The web-based radio service announced this morning that it would begin charging for its streams through smartphone apps and home-entertainment devices as early as next week.
Last.fm will remain a free offering on its website and through its desktop app. Microsoft
Pandora Music is loving this, naturally. Sirius XM Radio
It's just not easy to run a commercial music streaming service these days, especially if you rely entirely on advertising revenue.
Several dozen users have chimed in on this morning's Last.fm blog announcement, and they're not happy. Most are cursing the new fees charged by Euro darling Spotify and now Last.fm.
Don't be surprised. It's not easy to pay streaming costs and music licensing fees.
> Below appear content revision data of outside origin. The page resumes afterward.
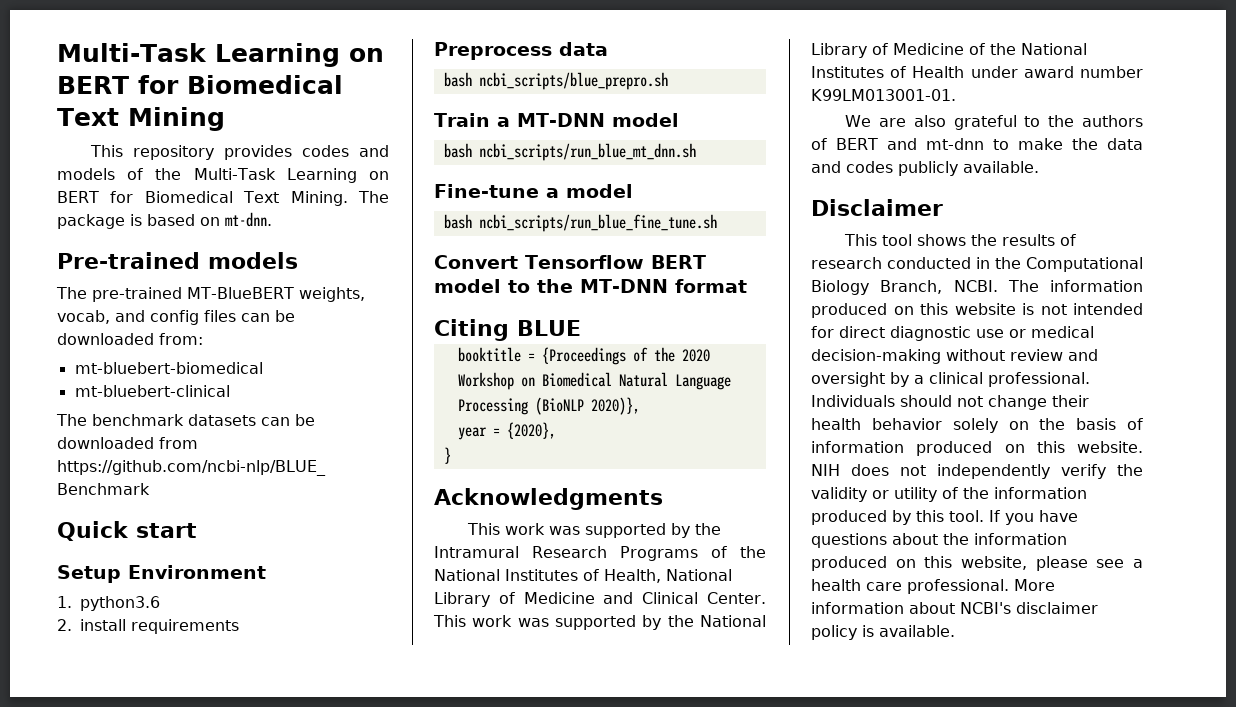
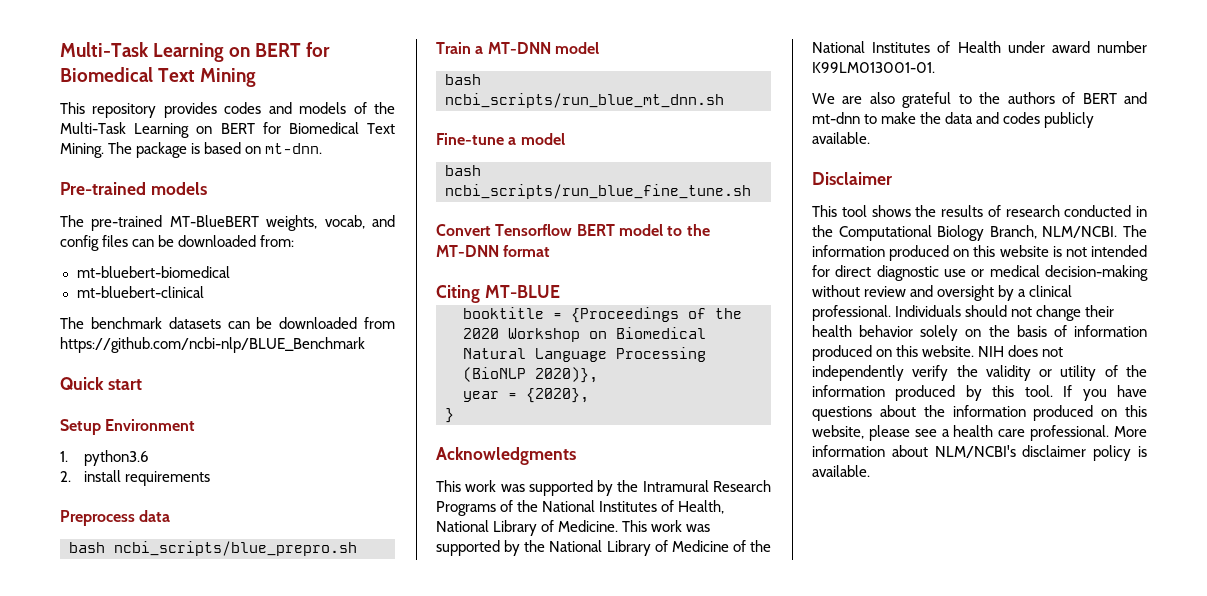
[517,320,581,336] BLUE -> [484,285,560,298] MT-BLUE
[523,592,767,604] Medicine and Clinical Center. -> [558,520,619,532] Medicine.
[953,280,998,292] NCBI. -> [1042,226,1118,238] NLM/NCBI.
[960,602,1011,614] NCBI's -> [934,445,1016,458] NLM/NCBI's

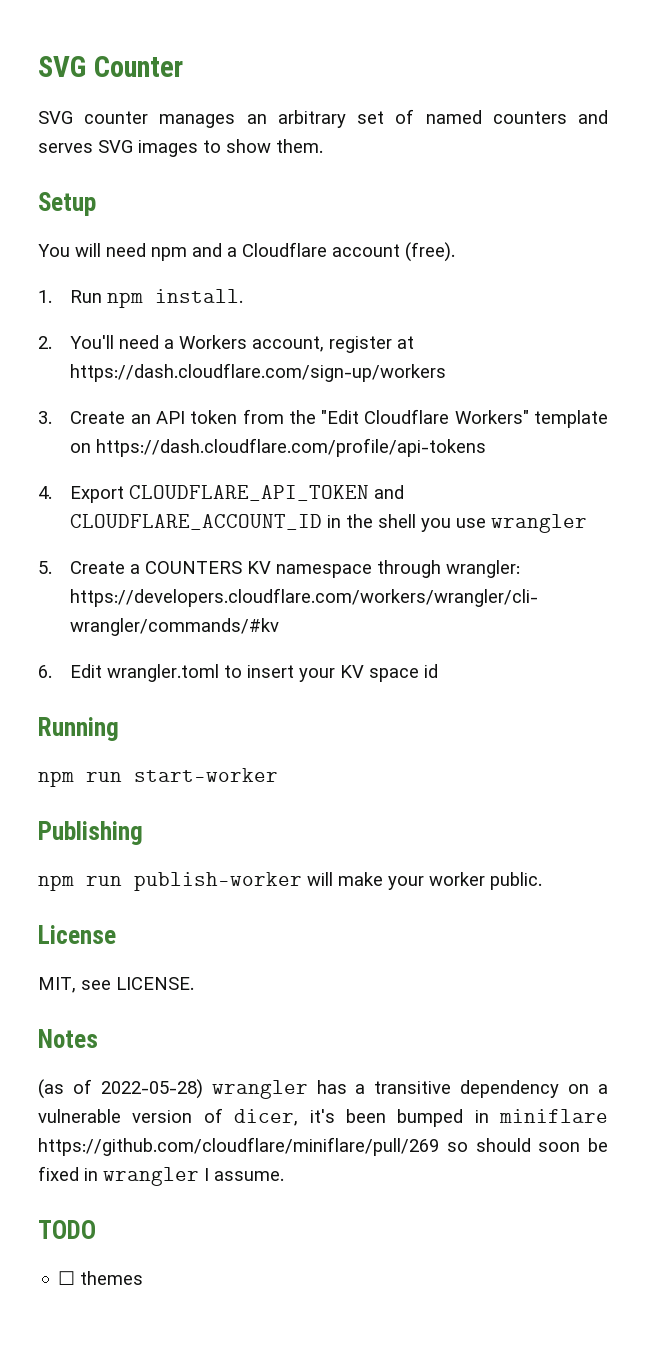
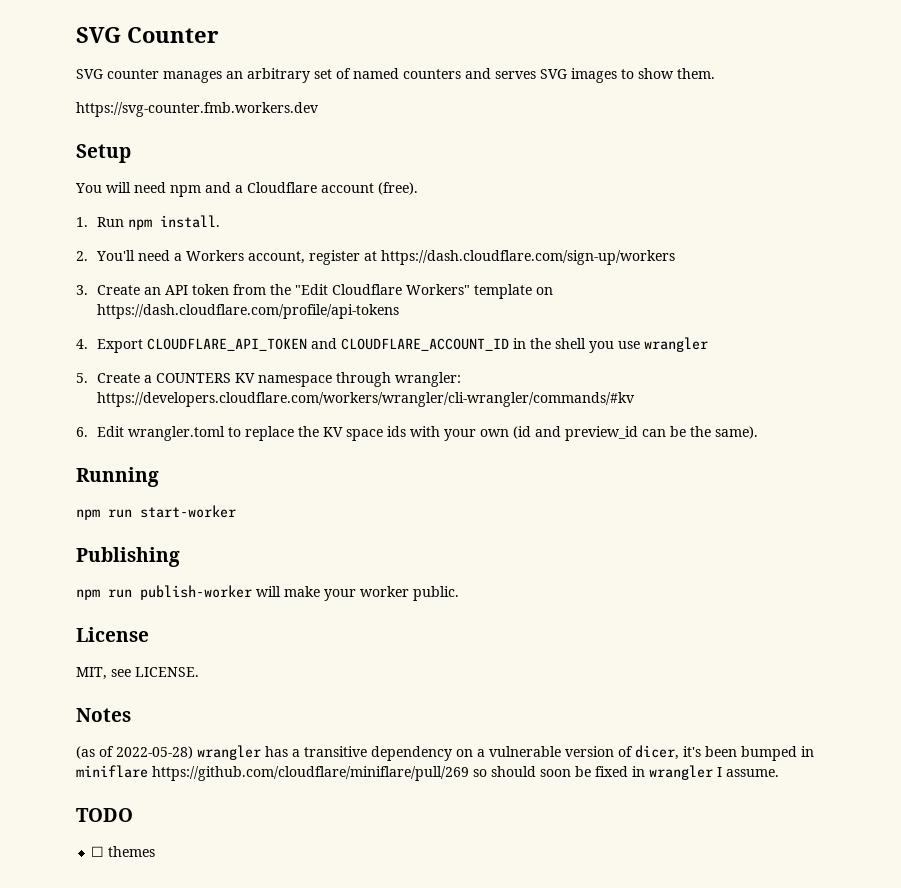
(323, 146) none -> [76,102,319,117] // https://svg-counter.fmb.workers.dev
[247,664,439,682] insert your KV space id -> [245,426,759,441] replace the KV space ids with your own (id and preview_id can be the same).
On web-based streams, at least a service provider can offer up a steady flow of display and audio ads. The same can't be said for entertainment devices where audio ads are the only option. Earbud-donning smartphone owners also aren't staring at their screens.
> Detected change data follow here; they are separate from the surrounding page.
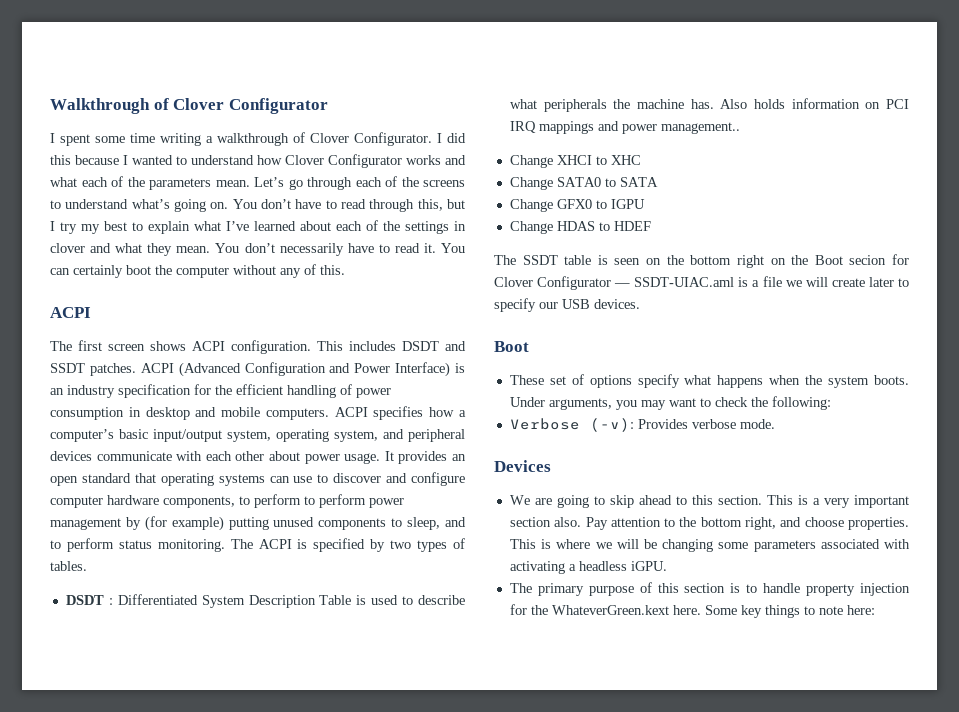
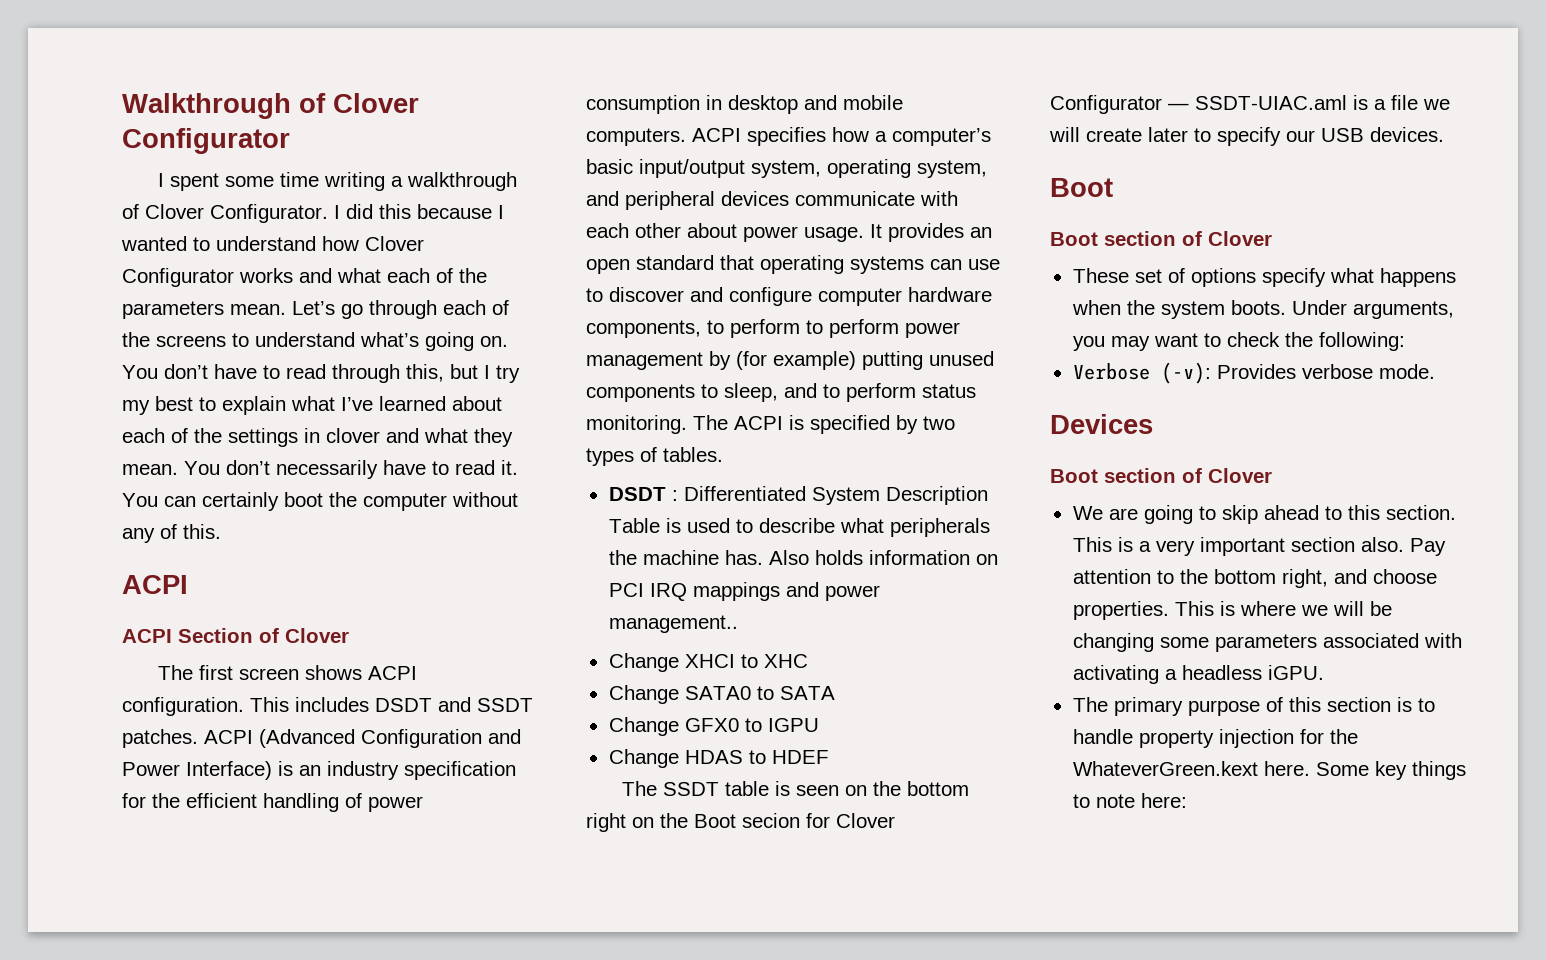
(91, 312) none -> [122,628,349,643] // ACPI Section of Clover
(529, 346) none -> [1050,231,1272,246] // Boot section of Clover
(551, 466) none -> [1050,468,1272,483] // Boot section of Clover

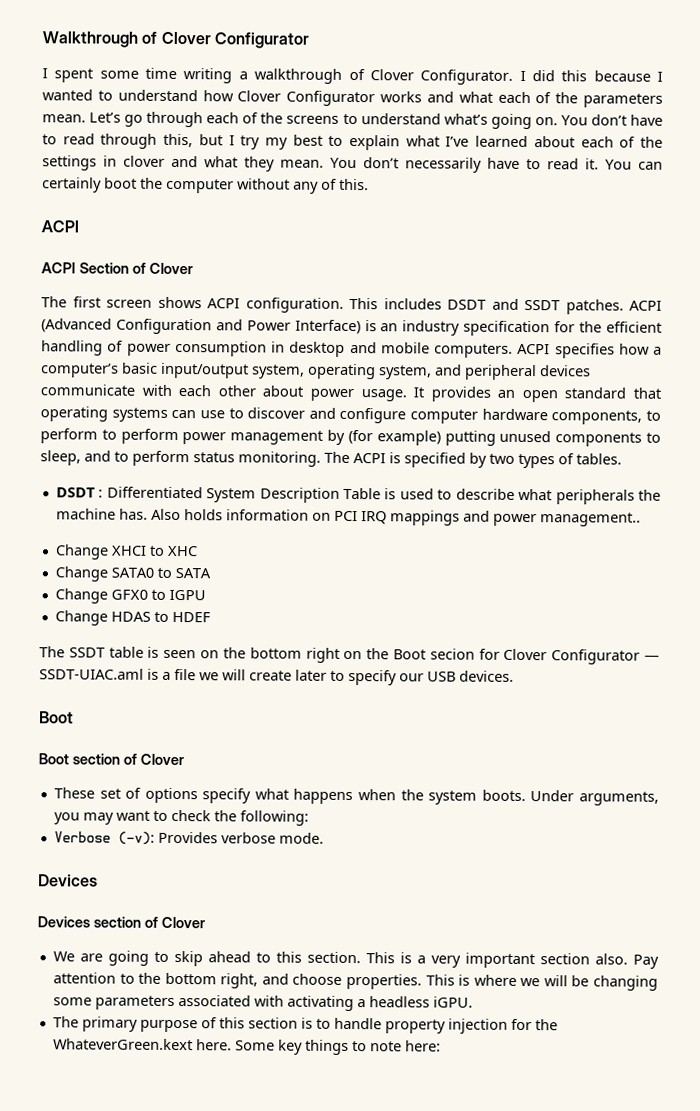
[1050,469,1098,483] Boot -> [37,916,90,928] Devices

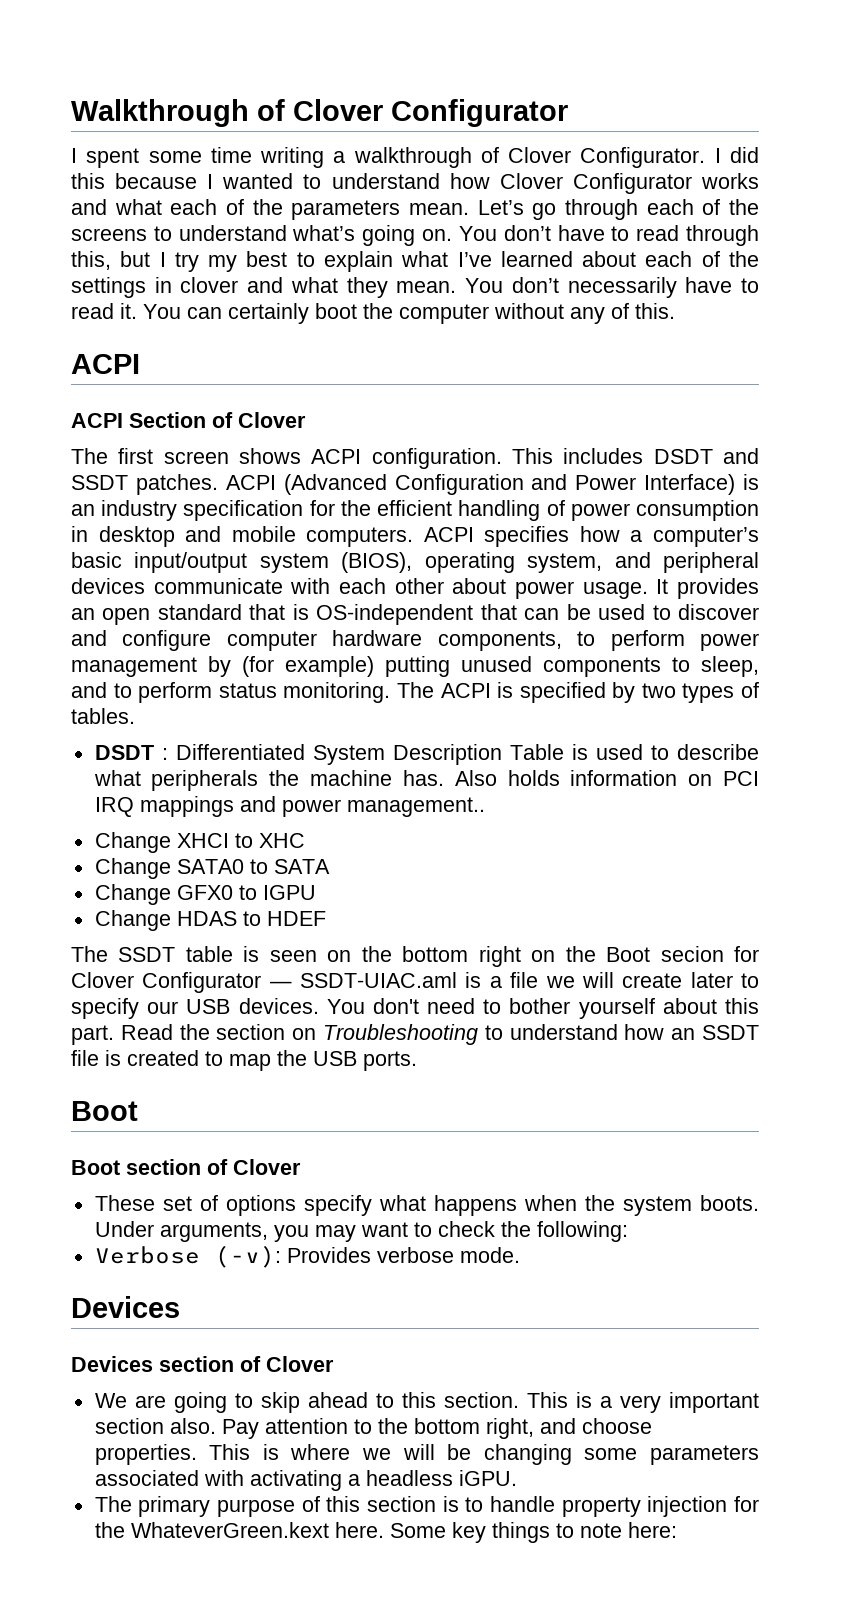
[252,364,305,379] system, -> [259,552,413,573] system (BIOS),
[40,406,225,422] operating systems can use -> [292,604,646,625] is OS-independent that can be used
[101,428,179,445] to perform -> (685, 640) none
(514, 676) none -> [326,998,759,1019] [71,1024,759,1045] [71,1050,417,1071] You don't need to bother yourself about this part. Read the section on Troubleshooting to understand how an SSDT file is created to map the USB ports.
Pandora has succeeded by scaling its service through millions of subscribers. It offers premium access to paying subscribers or heavy users who value the service the most, but its mainstream success hinges entirely on its ability to remain a streaming freebie for the masses.
Last.fm's move is great news for Sirius XM. The satellite radio provider hasn't had a problem pitching its service to car owners with factory-installed receivers, but it's been a harder sell on smartphones.
The "why should I pay for something that's freely available elsewhere" argument is getting more hollow as elsewhere continues to shrink.
Last.fm will come to regret this move. Its listener base will dwindle substantially. Even those streaming on their PCs or Xbox consoles may begin to start smoking out alternatives, fearing that their platforms will be the next ones to inherit the paywall.
Once you go bank, you never go back.
Can free ad-supported streams be profitable? Share your thoughts in the comment box below.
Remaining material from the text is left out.